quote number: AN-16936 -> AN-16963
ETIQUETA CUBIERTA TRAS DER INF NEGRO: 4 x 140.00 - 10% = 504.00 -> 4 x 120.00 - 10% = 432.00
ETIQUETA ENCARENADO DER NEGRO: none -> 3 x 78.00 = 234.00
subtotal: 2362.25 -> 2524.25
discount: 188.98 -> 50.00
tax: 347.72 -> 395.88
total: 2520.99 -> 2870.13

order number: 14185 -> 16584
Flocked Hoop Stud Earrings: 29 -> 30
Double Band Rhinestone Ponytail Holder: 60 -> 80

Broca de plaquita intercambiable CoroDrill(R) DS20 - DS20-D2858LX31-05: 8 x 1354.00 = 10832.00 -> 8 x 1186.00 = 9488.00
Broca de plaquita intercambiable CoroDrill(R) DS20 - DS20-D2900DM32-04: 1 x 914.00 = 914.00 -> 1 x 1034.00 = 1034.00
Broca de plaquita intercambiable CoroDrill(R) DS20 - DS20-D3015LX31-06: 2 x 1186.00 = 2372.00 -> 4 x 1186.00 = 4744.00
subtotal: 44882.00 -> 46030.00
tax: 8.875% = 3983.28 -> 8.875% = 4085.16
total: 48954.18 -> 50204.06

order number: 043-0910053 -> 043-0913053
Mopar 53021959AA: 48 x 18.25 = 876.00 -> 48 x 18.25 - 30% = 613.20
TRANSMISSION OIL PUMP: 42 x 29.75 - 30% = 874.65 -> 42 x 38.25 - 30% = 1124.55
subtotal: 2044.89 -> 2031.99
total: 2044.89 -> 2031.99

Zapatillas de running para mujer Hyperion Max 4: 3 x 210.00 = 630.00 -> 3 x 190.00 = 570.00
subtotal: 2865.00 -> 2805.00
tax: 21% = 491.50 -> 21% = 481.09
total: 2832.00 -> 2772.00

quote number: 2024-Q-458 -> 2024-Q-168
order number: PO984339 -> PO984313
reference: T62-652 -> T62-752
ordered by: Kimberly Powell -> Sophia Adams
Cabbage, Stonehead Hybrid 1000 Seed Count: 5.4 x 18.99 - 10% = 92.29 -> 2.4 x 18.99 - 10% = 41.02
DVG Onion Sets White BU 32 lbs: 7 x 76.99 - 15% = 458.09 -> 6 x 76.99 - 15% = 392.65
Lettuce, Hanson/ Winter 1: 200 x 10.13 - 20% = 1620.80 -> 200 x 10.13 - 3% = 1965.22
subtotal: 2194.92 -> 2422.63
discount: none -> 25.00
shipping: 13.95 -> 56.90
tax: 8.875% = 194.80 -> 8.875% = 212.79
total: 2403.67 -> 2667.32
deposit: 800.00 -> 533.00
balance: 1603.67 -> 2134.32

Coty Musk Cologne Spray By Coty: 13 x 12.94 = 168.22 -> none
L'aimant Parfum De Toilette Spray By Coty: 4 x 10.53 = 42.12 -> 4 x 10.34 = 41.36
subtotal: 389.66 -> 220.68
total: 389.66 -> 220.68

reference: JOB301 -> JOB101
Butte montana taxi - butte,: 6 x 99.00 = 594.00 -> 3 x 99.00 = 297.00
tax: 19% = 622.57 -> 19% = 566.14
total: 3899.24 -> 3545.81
※
== Work to complete ==
Only the lines from the one bearing "balance: 1603.67 -> 2134.32" to the end of the material belong in the answer; set them down verbatim.

== Result for this task ==
balance: 1603.67 -> 2134.32

Coty Musk Cologne Spray By Coty: 13 x 12.94 = 168.22 -> none
L'aimant Parfum De Toilette Spray By Coty: 4 x 10.53 = 42.12 -> 4 x 10.34 = 41.36
subtotal: 389.66 -> 220.68
total: 389.66 -> 220.68

reference: JOB301 -> JOB101
Butte montana taxi - butte,: 6 x 99.00 = 594.00 -> 3 x 99.00 = 297.00
tax: 19% = 622.57 -> 19% = 566.14
total: 3899.24 -> 3545.81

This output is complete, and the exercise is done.